What is common among mad people, good intelligentsia and children? What is common among Rabele and Wittgenstein, Arteau and Spentiger, Cartecious and Cantor, Homer and japanese theatre No? Francoise Davoine and Jean-Max Gaudilliere come up against them as they track divergencies, deviations and achievements of human spirit in otherworldly and unfamiliar place of trauma and destruction. Human's personal stories are connected with History. Every time, beyond the symptoms and crises, it is revealed the unspeakable horror of war, betray and fall of social web. Their understanding in the prompt of transmission gives us the key of healing. The historization of the moments of the fall of social web in the analysis include this certainty which is necessary for the birth of subject. In this book, in which french psychoanalytic thought meets with the american psychiatry in conditions of destruction or war, the authors set in question "means" of psychiatry. They redefine its history work as they examine again the possibility of subjectivity in the room of traumatical. Francoise Davoine and Jean-Max Gaudilliere are psychoanalusts and teach to Ecole des Hautes Etudes en Sciences Sociales in Paris, in the contect of seminar "Madness and social web." Professors of Classical Studies (Greek, Latin) and doctors of Sociological Sciences have been coperating for decates with clinicals of United States in the context of their researches about the traumatical in the social web.

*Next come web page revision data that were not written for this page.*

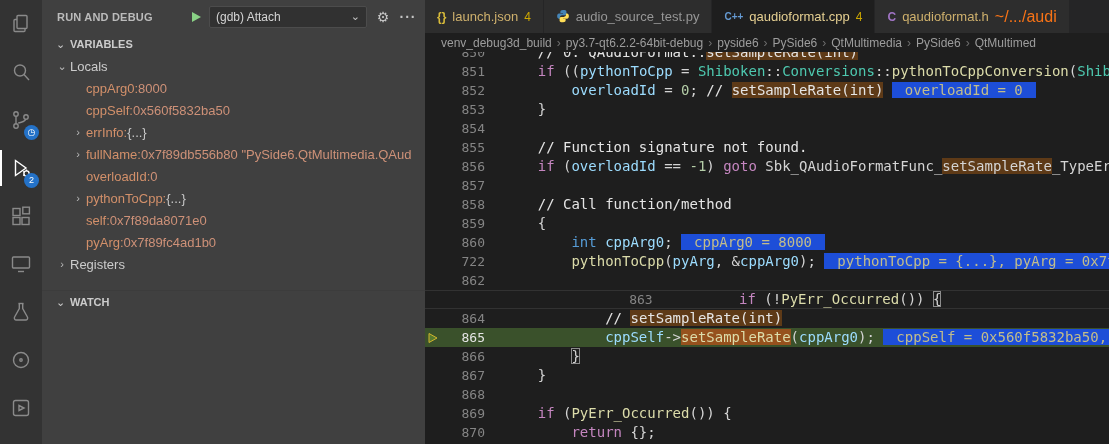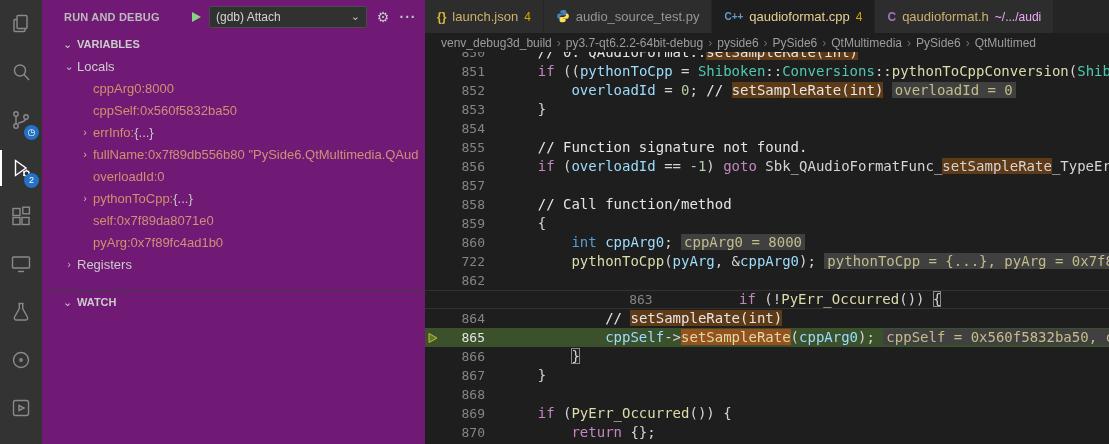"RUN AND DEBUG" .sidebar { background: #701a75 -> #404040; padding-left: 7px -> none }
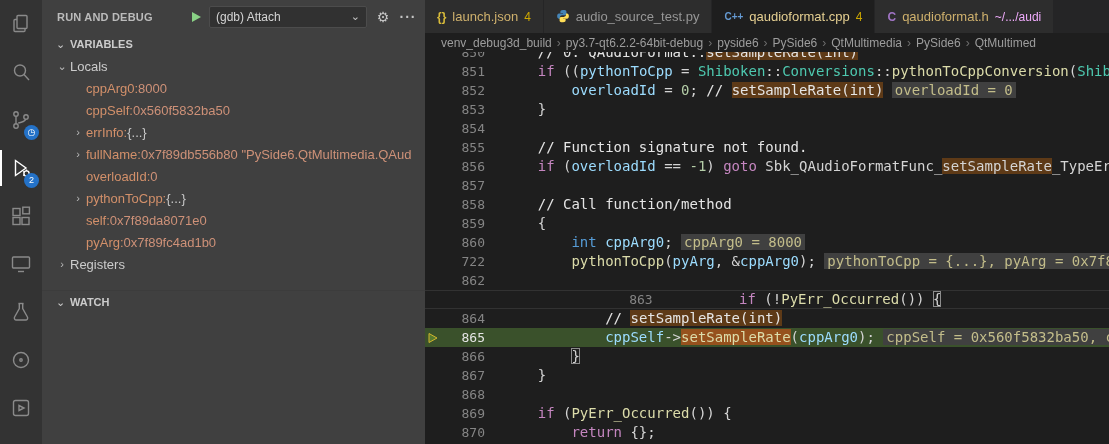"~/.../audi" .tab .desc { color: #f0abfc -> #f97316; font-size: 12px -> 16px }
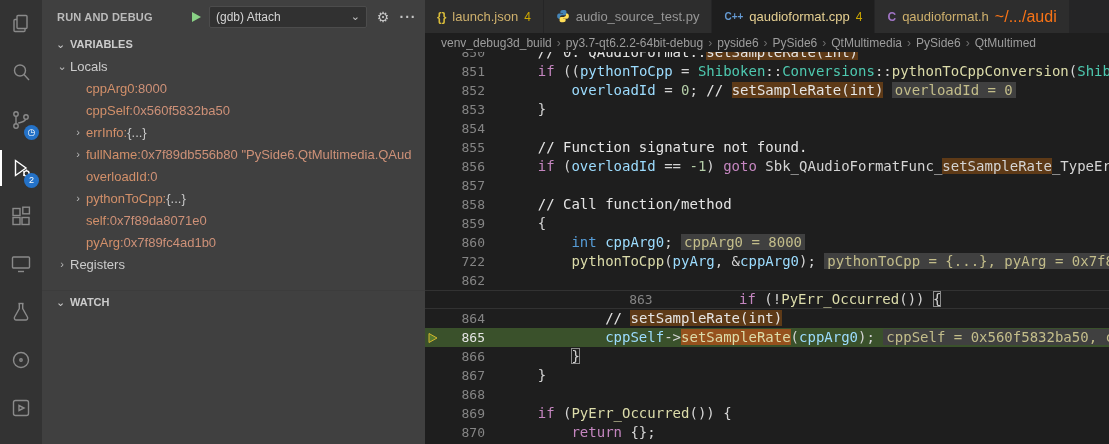"overloadId = 0" .dbg { background: #404040 -> #1d4ed8; padding: 0 3px -> 0 13px }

In the course of nearly thirty years of work with patients in psychiatric hospitals and private practice, Franoise Davoine and Jean-Max Gaudilliere have uncovered the ways in which transference and countertransference are affected by the experience of social catastrophe. Handed down from one generation to the next, the unspoken horrors of war, betrayal, dissociation, and disaster in the families of patient and analyst alike are not only revived in the therapeutic relationship but, when understood, actually provide the keys to the healing process. The authors present vivid examples of clinical work with severely traumatized patients, reaching inward to their own intimate family histories as shaped by the Second World War and outward toward an exceptionally broad range of cultural references to literature, philosophy, political theory, and anthropology. Using examples from medieval carnivals and Japanese No theater, to Wittgenstein and Hannah Arendt, to Sioux rituals in North Dakota, they reveal the ways in which psychological damage is done--and undone. With a special focus on the relationship between psychoanalysis and the neurosciences, Davoine and Gaudilliere show how the patient-analyst relationship opens pathways of investigation into the nature of madness, whether on the scale of History--world wars, Vietnam--or on the scale of Story--the silencing of horror within an individual family. In order to show how the therapeutic approach to trauma was developed on the basis of war psychiatry, the authors ground their clinical theory in the work of Thomas Salmon, an American doctor from the time of the First World War. In their case studies, they illustrate how three of the four Salmonprinciples--proximity, immediacy, and expectancy--affect the handling of the transference-countertransference relationship. The fourth principle, simplicity, shapes the style in which the authors address their readers--that is, with the same clarity and directness with which they speak to their patients.